- [Description of the task]
Each line from the beginning of the data below through the line containing "TOTAL | Maine State and Teacher: 70.4 -> 72.2" should be repeated exactly, please.

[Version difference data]
________________________
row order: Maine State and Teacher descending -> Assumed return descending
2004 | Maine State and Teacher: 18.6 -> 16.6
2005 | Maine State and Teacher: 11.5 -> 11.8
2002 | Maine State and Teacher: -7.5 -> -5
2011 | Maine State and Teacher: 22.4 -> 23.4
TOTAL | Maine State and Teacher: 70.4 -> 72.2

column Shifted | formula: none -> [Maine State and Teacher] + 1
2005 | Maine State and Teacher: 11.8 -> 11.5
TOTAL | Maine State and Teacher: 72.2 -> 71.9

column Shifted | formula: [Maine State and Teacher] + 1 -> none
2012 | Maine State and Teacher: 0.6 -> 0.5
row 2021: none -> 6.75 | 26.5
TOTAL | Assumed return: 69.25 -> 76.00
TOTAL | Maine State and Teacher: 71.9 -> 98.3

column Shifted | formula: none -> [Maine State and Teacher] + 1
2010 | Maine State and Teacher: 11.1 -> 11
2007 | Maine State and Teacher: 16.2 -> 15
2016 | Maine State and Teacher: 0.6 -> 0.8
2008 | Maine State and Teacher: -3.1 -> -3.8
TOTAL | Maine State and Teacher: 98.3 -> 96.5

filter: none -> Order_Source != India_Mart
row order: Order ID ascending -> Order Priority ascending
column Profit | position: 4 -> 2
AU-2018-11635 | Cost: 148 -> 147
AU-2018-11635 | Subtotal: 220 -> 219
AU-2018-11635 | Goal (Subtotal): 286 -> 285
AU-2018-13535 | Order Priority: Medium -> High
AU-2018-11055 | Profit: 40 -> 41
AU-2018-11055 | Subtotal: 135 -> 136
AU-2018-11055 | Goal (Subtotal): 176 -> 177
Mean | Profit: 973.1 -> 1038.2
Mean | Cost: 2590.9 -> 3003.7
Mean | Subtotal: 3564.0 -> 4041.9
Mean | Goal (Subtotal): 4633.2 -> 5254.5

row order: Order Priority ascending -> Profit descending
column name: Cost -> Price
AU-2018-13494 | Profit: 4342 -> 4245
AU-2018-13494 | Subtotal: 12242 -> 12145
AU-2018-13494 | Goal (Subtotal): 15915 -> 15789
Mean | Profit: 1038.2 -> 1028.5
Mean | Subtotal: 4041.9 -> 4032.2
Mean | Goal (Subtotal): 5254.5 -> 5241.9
________________________
- [Task response]
row order: Maine State and Teacher descending -> Assumed return descending
2004 | Maine State and Teacher: 18.6 -> 16.6
2005 | Maine State and Teacher: 11.5 -> 11.8
2002 | Maine State and Teacher: -7.5 -> -5
2011 | Maine State and Teacher: 22.4 -> 23.4
TOTAL | Maine State and Teacher: 70.4 -> 72.2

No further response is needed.